Share your thoughts in the 2024 State of Clojure Survey!

Welcome! Please see the About page for a little more info on how this works.

0 votes
in Clojure by

The stantdard pmap function does not allow to specify my own window size. It takes it as a number of CPUs available + 2:

(+ 2 (.. Runtime getRuntime availableProcessors))

I wonder why there is no a way to pass a custom N? To bypass it, I have a function like this:

(defn pmap+
  "
  Like pmap but accepts a custom size of a parallel
  window. Lazy. Takes only one collection of arguments
  at the moment.
  "
  [n func items]
  (lazy-seq
   (let [[head tail]
         (split-at n items)]
     (when (seq head)
       (let [futures
             (for [item head]
               (future (func item)))]
         (concat
          (->> futures
               doall
               (map deref))
          (pmap+ n func tail)))))))

This is helpful when dealing with third-party services via HTTP API. My question is, can we have a pmap with an optional N parameter, or maybe add a new function?

Thank you,
Ivan

1 Answer

0 votes
by

pmap+ won't saturate the whole CPU - it can potentially wait on the last future from a batch instead of letting the execution advance in a way where that hanging future becomes the first in a window. So effectively it's not using a parallel window but rather a chunk.

You're probably aware, but there's a library that has a better pmap: https://github.com/clj-commons/claypoole/blob/master/src/clj/com/climate/claypoole.clj#L406

Depending on what you need pmap+ for, another alternative is an input queue + a pool of workers + an output queue, e.g. via java.util.concurrent.Executors and ExecutorCompletionService.

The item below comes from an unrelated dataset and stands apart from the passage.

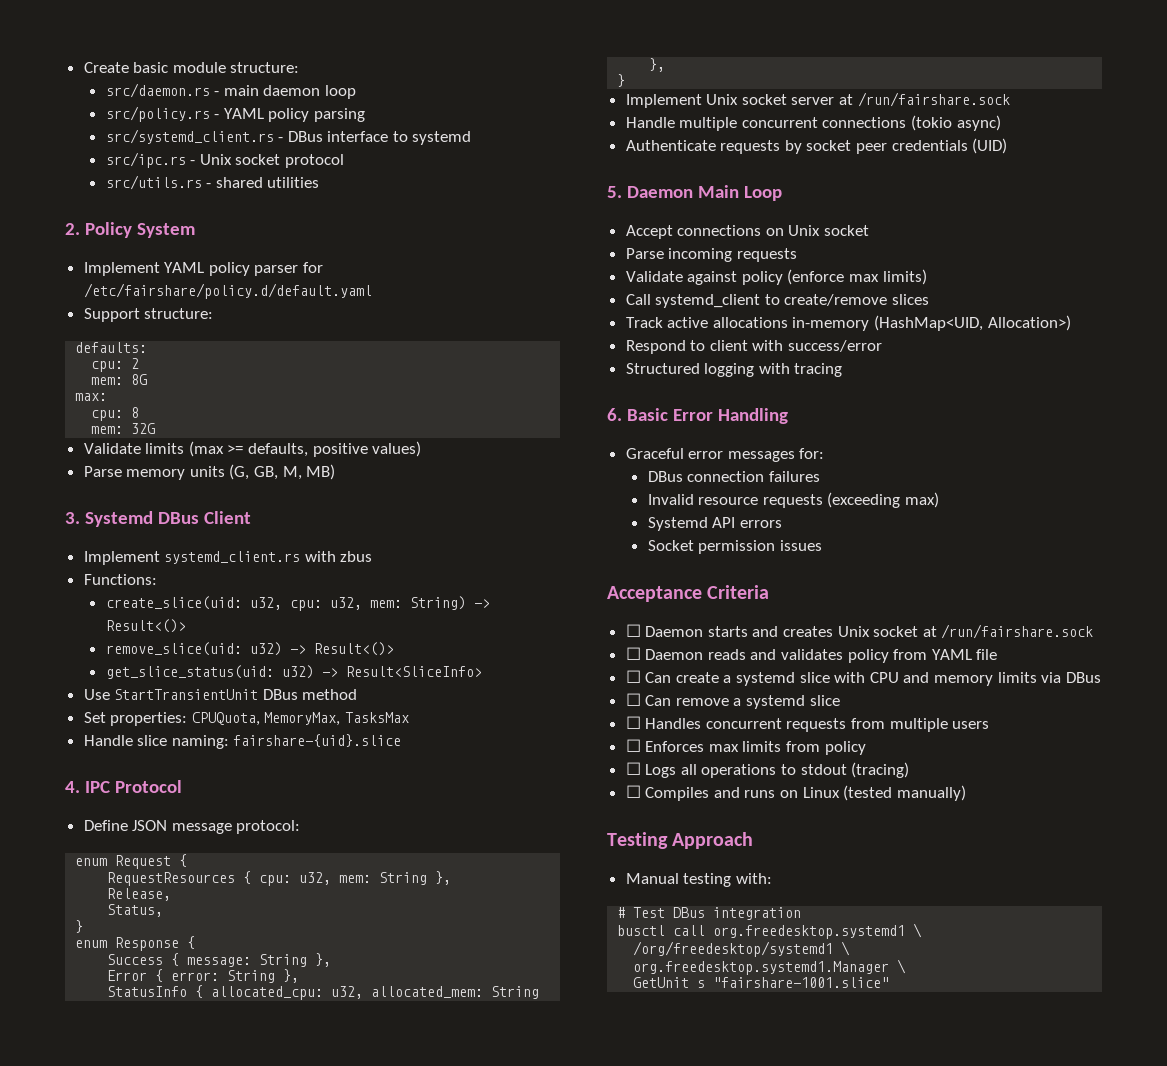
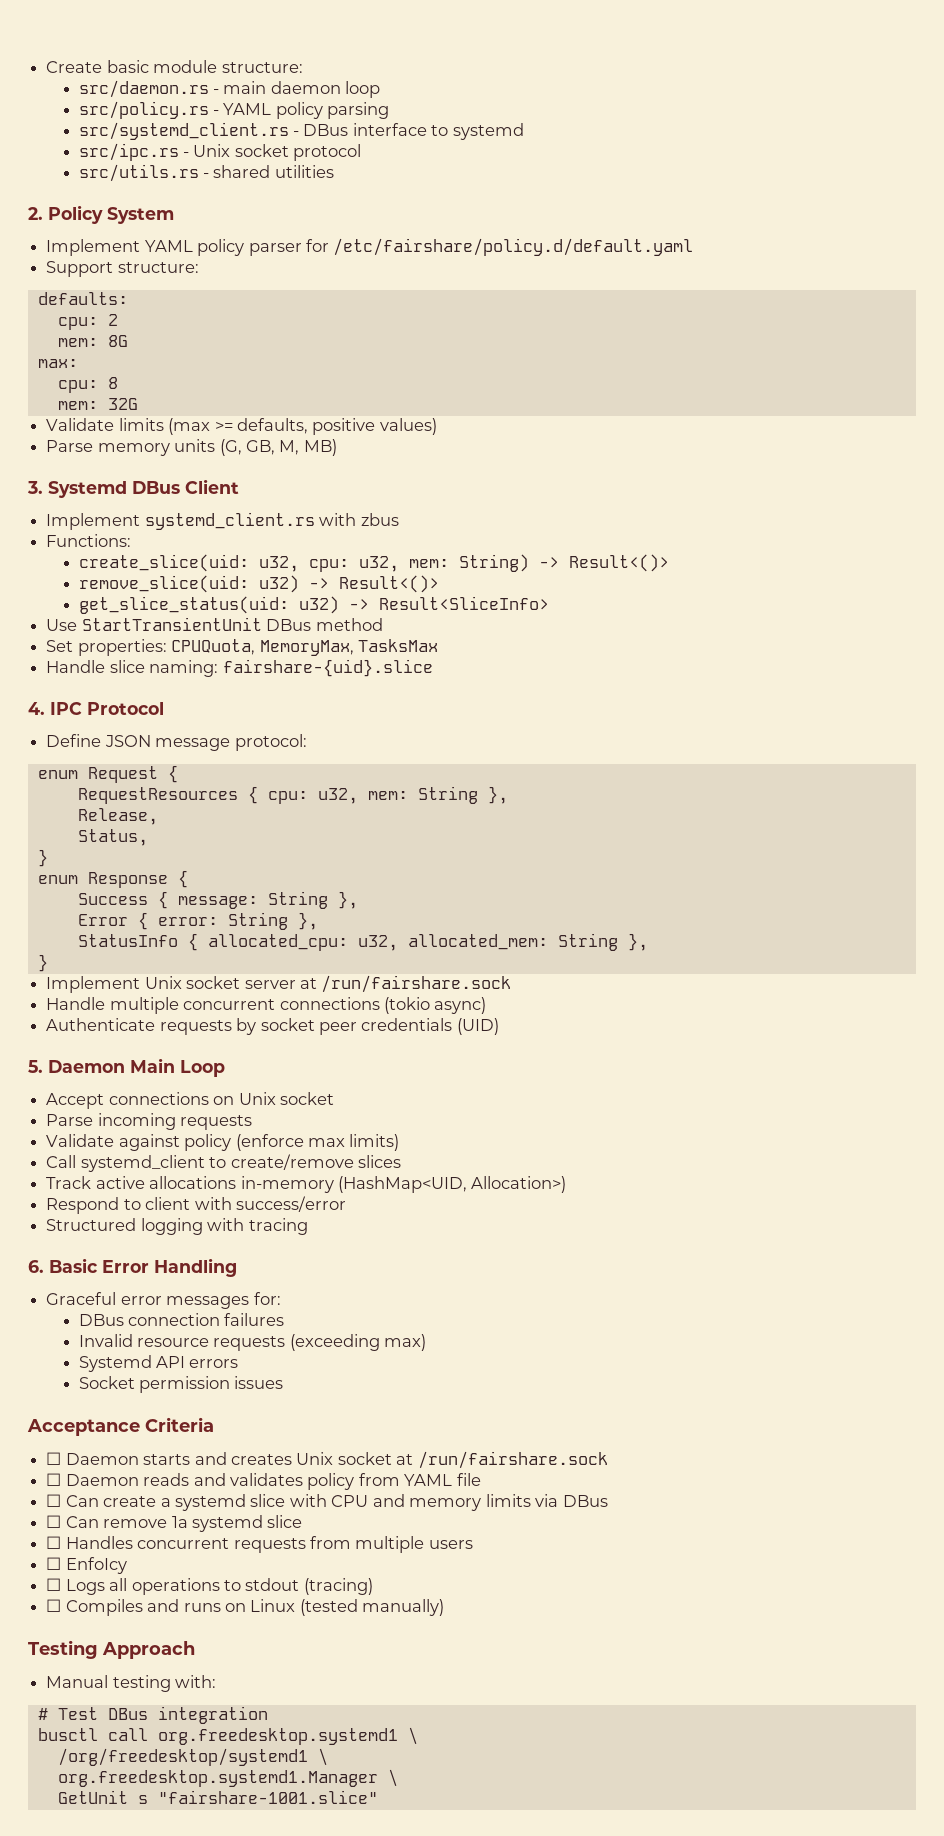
- ☐ Can remove a systemd slice
+ ☐ Can remove 1a systemd slice
- ☐ Enforces max limits from policy
+ ☐ EnfoIcy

Neither are lazy in a way clojure.core.pmap is, but for a reason. There have been plenty of discussions on Slack (haven't checked but it feels they happen around once every 2 months) describing why combining laziness with parallelism is not a good thing to do.

by
edited by
"Chunk" is the right word indeed, thank you. But still I cannot see how it answers the question. Why cannot I pass a custom chunk size? Sometimes, I need just a bit more than the number of CPUs. It could be an optional parameter. Plugging in an extra library is the last resort, I think.
by
Given that whenever pmap is mentioned on Slack, people tend to go "pmap is pretty much never the answer", my sense is that pmap was a bit of a mistake in Clojure core and, rather than add knobs and dials to it that might further encourage its use, the desired approach is to push people away from pmap and into using the underlying Java standard library and interop.
by
However, when `pmap` _is_ the right answer, it's such a good answer. I'd agree that in a server context, `pmap` might very often be the wrong answer, but for quick and dirty one-off scripts, it's very convenient, or dare I say, easy, in contrast to dropping down to the underlying primitives, which, being simple, are not that easy.
...